● EXERCISE INPUT:
══════════

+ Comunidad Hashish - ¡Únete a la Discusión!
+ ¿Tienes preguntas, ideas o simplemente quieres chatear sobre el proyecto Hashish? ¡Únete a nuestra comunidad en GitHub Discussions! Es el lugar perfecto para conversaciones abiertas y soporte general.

══════════

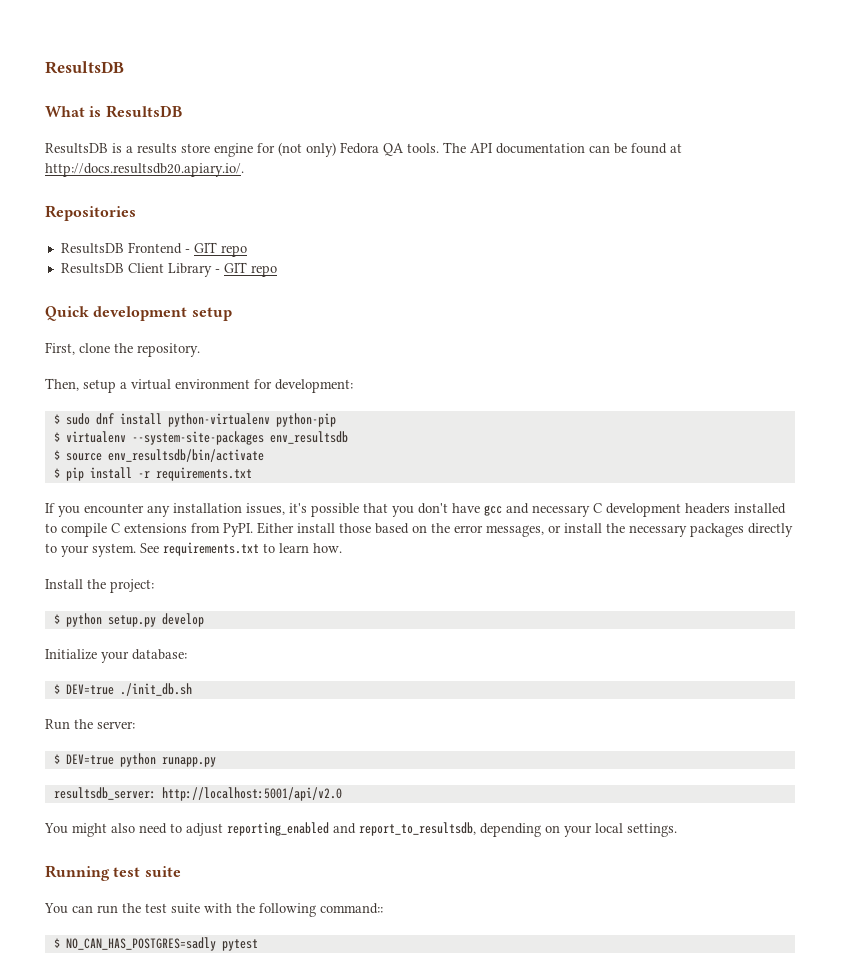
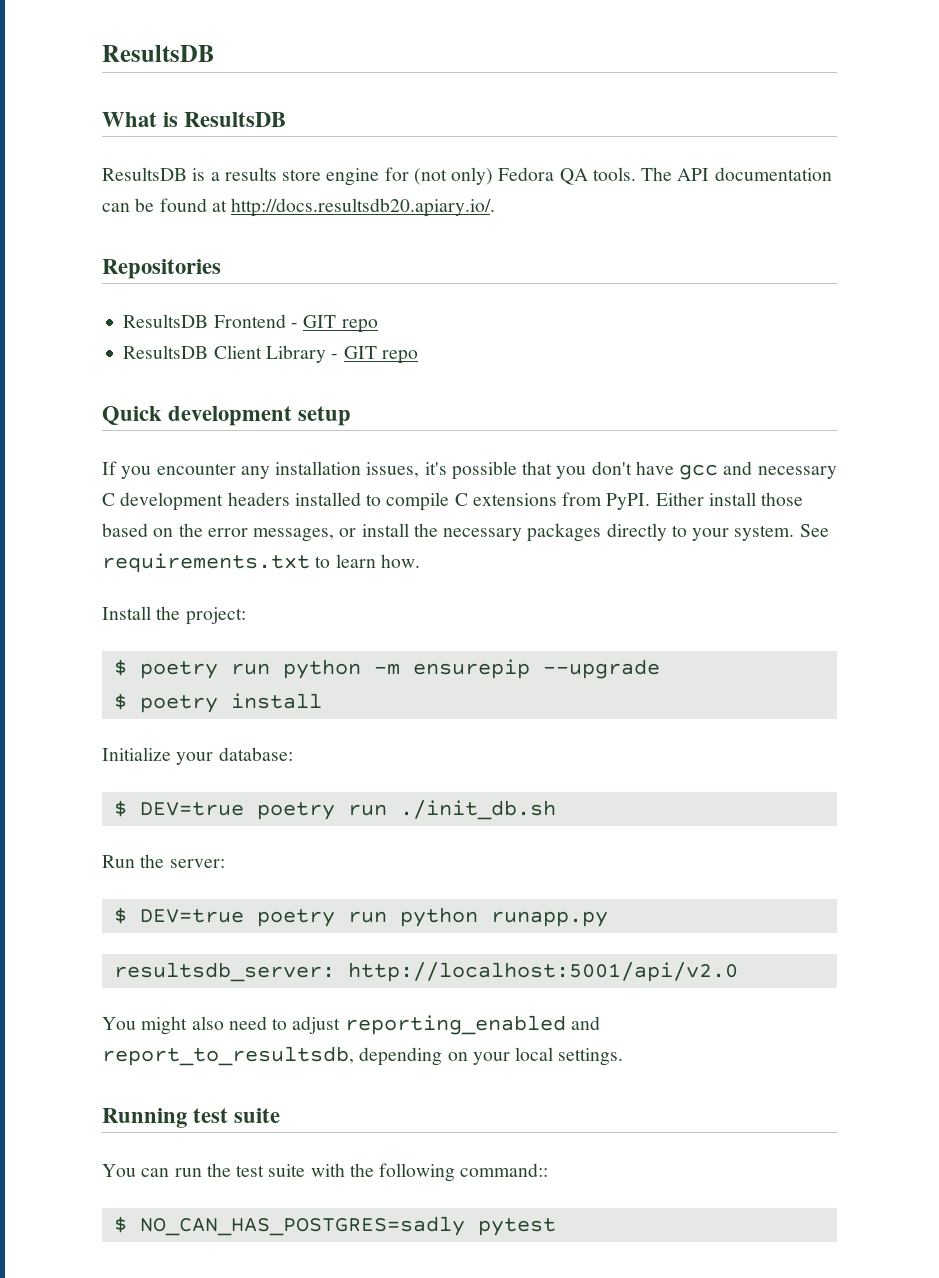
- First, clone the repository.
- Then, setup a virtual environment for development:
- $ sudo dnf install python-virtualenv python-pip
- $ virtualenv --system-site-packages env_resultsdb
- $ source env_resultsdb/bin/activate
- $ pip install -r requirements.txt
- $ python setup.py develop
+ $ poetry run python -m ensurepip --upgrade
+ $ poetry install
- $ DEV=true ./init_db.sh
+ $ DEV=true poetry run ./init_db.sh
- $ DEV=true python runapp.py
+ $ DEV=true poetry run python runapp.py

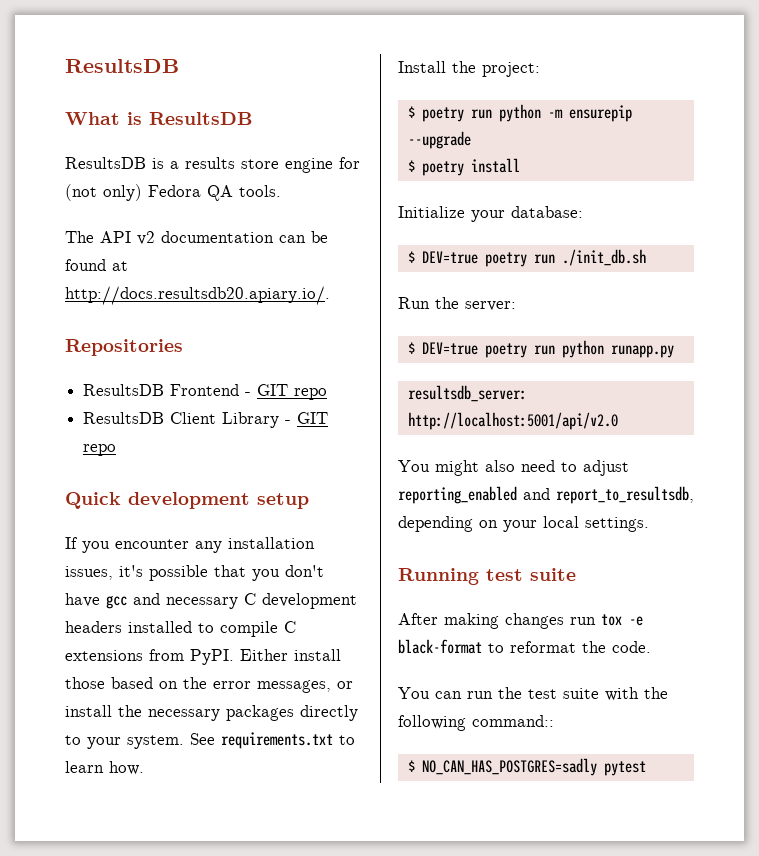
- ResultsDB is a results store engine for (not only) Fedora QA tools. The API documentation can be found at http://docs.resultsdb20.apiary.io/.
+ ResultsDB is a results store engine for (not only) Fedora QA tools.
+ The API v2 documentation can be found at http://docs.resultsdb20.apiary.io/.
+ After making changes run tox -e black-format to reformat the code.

══════════

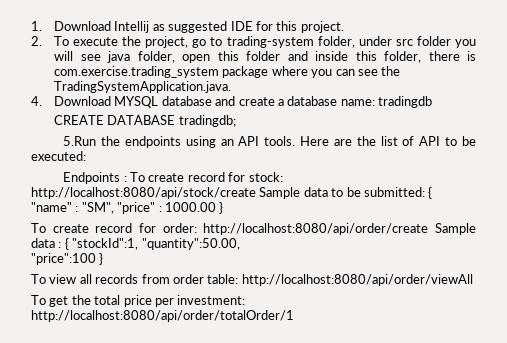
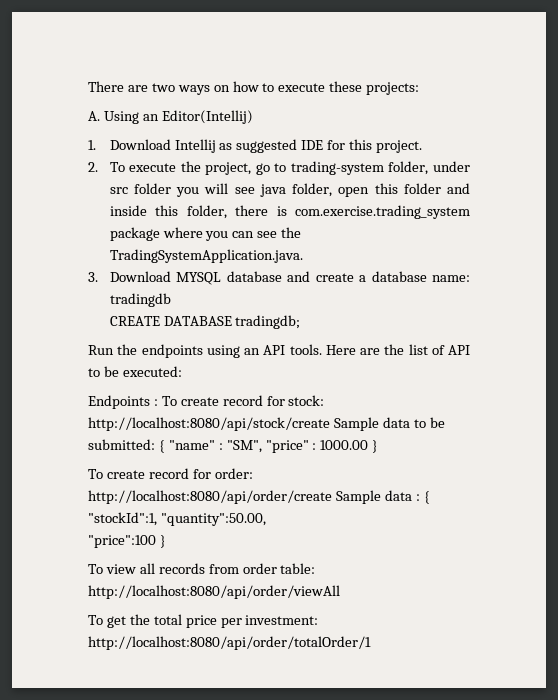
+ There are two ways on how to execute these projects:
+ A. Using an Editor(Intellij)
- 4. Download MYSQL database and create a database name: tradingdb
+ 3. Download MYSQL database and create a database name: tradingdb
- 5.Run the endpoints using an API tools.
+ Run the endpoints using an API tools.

══════════

● WHAT YOU HAVE TO DO:
In the listing above, find the line with "poetry run ./init_db.sh" and the line with "reformat the code.". Copy both of them and every line between, exactly, but not the pictures.

● ANSWER BELOW:
+ $ DEV=true poetry run ./init_db.sh
- $ DEV=true python runapp.py
+ $ DEV=true poetry run python runapp.py

- ResultsDB is a results store engine for (not only) Fedora QA tools. The API documentation can be found at http://docs.resultsdb20.apiary.io/.
+ ResultsDB is a results store engine for (not only) Fedora QA tools.
+ The API v2 documentation can be found at http://docs.resultsdb20.apiary.io/.
+ After making changes run tox -e black-format to reformat the code.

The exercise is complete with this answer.